I braved the aisles of Target on Black Friday. I was probably not the customer Target was hoping for, I waited until mid-afternoon and bought cleaning supplies. In a remarkable stroke of foresight I bought all scented products, I never buy scented. Maybe it’s surreal stench emanating from Hope’s diapers, maybe it’s just the smell of leftover spaghetti and meatballs…again filling the house at dinner time. In any event, I needed an olfactory boost so I bought lavender-Febreeze-scented Tide, lavender-vanilla-scented Mr. Clean (apparently Mr. Clean is now gay), lavender-something-scented Lysol, even lavender-scented Clorox2.
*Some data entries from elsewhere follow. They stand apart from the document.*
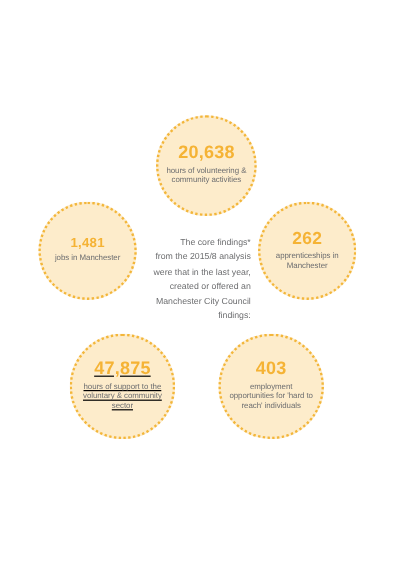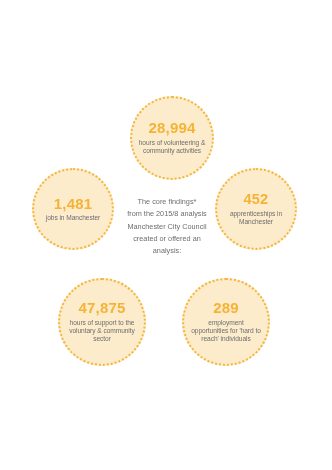--- a/index.html
+++ b/index.html
@@ -121,7 +121,7 @@
 <div id="infographic">
 
   <div class="circle" id="circle-volunteering">
-    <div class="value">28,994</div>
+    <div class="value">20,638</div>
     <div class="label">hours of volunteering &amp; community activities</div>
   </div>
 

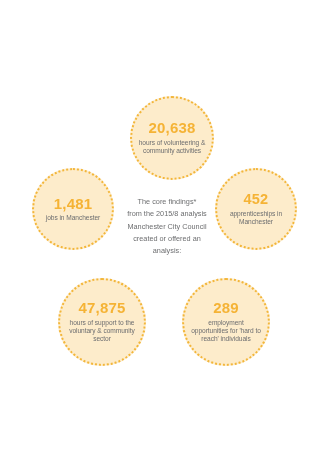--- a/index.html
+++ b/index.html
@@ -69,7 +69,7 @@
     width: 82px;
     height: 82px;
   }
-  #circle-jobs .value { font-size: 15px; }
+  #circle-jobs .value { font-size: 11px; }
   #circle-jobs .label { font-size: 6.6px; }
 
   

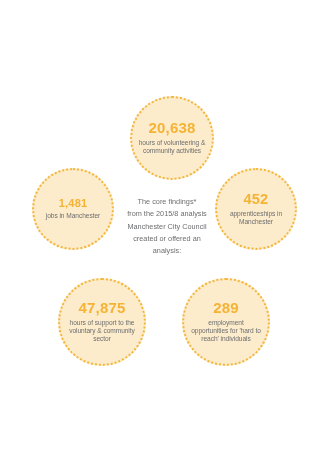--- a/index.html
+++ b/index.html
@@ -105,10 +105,10 @@
   
   #center-text {
     position: absolute;
-    left: 111px;
+    left: 97px;
     top: 196px;
     width: 112px;
-    text-align: center;
+    text-align: right;
     color: #6d6e70;
     font-size: 7.3px;
     line-height: 1.68;

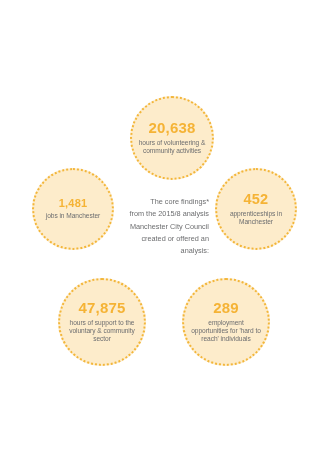--- a/index.html
+++ b/index.html
@@ -131,7 +131,7 @@
   </div>
 
   <div class="circle" id="circle-apprenticeships">
-    <div class="value">452</div>
+    <div class="value">262</div>
     <div class="label">apprenticeships in Manchester</div>
   </div>
 

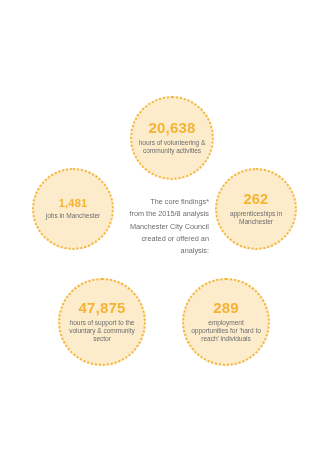--- a/index.html
+++ b/index.html
@@ -148,6 +148,7 @@
   <div id="center-text">
     <span class="line">The core findings*</span>
     <span class="line">from the 2015/8 analysis</span>
+    <span class="line">were that in the last year,</span>
     <span class="line">Manchester City Council</span>
     <span class="line">created or offered an</span>
     <span class="line">analysis:</span>

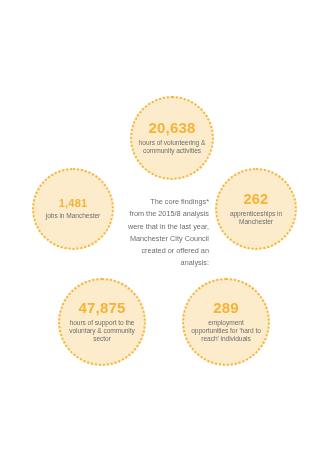--- a/index.html
+++ b/index.html
@@ -149,8 +149,8 @@
     <span class="line">The core findings*</span>
     <span class="line">from the 2015/8 analysis</span>
     <span class="line">were that in the last year,</span>
+    <span class="line">created or offered an</span>
     <span class="line">Manchester City Council</span>
-    <span class="line">created or offered an</span>
     <span class="line">analysis:</span>
   </div>
 

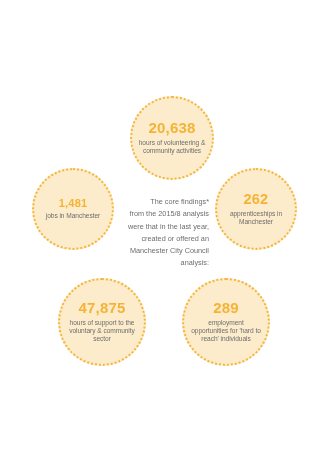--- a/index.html
+++ b/index.html
@@ -151,7 +151,7 @@
     <span class="line">were that in the last year,</span>
     <span class="line">created or offered an</span>
     <span class="line">Manchester City Council</span>
-    <span class="line">analysis:</span>
+    <span class="line">findings:</span>
   </div>
 
 </div>

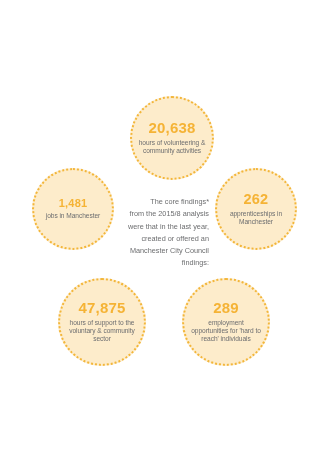--- a/index.html
+++ b/index.html
@@ -88,6 +88,7 @@
     top: 278px;
     width: 88px;
     height: 88px;
+    text-decoration: underline;
   }
   #circle-voluntary-support .value { font-size: 15px; }
   #circle-voluntary-support .label { font-size: 6.6px; }

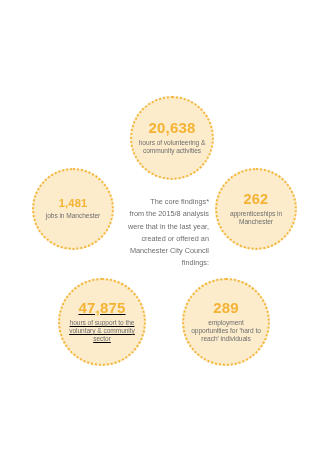--- a/index.html
+++ b/index.html
@@ -142,7 +142,7 @@
   </div>
 
   <div class="circle" id="circle-employment">
-    <div class="value">289</div>
+    <div class="value">403</div>
     <div class="label">employment opportunities for 'hard to reach' individuals</div>
   </div>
Good thing I chose scented.
Grace barfed at 8pm. In the beanbag chair. Thank God it’s faux-leather. Tammy’s was like, “get her a cloth!” and I was all “forget that, I paid $80 for this…you can bring her out front and I’ll hose her off after the chair.”
Priorities, people–I play video games from that chair.
And I don’t know what is going on in Hope’s diapers these days. I remember people saying that breastmilk poop had a “sweet smell,” and thinking, “yeah right, let’s make it a candle.” We have, of course, experienced the poopy-sniffy-shift that accompanies the transition to solid food, it’s not pleasant–but at least its familiar. This is our first foray into the realm of formula poop. The transactions occurring in Hope’s drawers are an entirely new, out-of-this-world experience into stinkdom. The scary thing is how tiny they are, ordinarily something has to be really, really, dead to smell that much per square inch.
But at least everything has a nice layer of lavender over it.